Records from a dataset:
----------------
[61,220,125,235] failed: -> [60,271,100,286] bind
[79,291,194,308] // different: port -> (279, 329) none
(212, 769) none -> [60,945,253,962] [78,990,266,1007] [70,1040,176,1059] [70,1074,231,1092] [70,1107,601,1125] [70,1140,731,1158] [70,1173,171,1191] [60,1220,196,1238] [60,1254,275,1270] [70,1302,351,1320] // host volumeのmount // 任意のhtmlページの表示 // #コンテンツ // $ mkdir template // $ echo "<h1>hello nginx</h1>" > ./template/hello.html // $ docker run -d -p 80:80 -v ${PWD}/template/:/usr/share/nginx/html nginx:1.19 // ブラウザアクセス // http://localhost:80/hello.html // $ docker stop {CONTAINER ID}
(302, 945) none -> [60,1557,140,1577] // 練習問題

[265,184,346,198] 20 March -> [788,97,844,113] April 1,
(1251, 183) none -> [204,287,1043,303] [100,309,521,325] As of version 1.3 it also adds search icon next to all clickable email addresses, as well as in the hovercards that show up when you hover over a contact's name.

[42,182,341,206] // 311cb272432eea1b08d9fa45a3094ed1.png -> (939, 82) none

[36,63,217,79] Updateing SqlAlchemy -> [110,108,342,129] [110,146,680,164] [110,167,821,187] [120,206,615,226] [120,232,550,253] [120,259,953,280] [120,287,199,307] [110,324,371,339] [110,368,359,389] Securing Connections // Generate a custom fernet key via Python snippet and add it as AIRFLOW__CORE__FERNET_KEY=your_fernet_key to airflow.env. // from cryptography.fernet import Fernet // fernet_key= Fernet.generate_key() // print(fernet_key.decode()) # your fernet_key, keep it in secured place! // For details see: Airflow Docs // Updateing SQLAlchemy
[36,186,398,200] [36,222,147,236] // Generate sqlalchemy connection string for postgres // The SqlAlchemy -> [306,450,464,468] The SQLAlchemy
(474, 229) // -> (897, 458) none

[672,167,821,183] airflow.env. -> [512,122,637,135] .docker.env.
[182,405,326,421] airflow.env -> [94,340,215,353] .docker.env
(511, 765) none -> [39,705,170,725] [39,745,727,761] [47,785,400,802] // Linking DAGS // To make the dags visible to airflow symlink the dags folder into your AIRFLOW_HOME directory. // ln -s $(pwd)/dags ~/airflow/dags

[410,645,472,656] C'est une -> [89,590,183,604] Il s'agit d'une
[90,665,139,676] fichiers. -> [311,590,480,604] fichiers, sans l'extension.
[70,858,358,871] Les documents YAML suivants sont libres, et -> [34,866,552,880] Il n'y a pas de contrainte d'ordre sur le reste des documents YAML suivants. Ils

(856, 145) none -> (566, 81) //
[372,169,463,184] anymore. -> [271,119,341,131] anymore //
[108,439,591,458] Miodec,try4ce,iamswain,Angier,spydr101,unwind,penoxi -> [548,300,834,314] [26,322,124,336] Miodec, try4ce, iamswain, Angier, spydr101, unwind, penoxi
----------------
## What you need to do
Check each line above for the string "your" and show the ones that have it.

## Response to this task
[36,63,217,79] Updateing SqlAlchemy -> [110,108,342,129] [110,146,680,164] [110,167,821,187] [120,206,615,226] [120,232,550,253] [120,259,953,280] [120,287,199,307] [110,324,371,339] [110,368,359,389] Securing Connections // Generate a custom fernet key via Python snippet and add it as AIRFLOW__CORE__FERNET_KEY=your_fernet_key to airflow.env. // from cryptography.fernet import Fernet // fernet_key= Fernet.generate_key() // print(fernet_key.decode()) # your fernet_key, keep it in secured place! // For details see: Airflow Docs // Updateing SQLAlchemy
(511, 765) none -> [39,705,170,725] [39,745,727,761] [47,785,400,802] // Linking DAGS // To make the dags visible to airflow symlink the dags folder into your AIRFLOW_HOME directory. // ln -s $(pwd)/dags ~/airflow/dags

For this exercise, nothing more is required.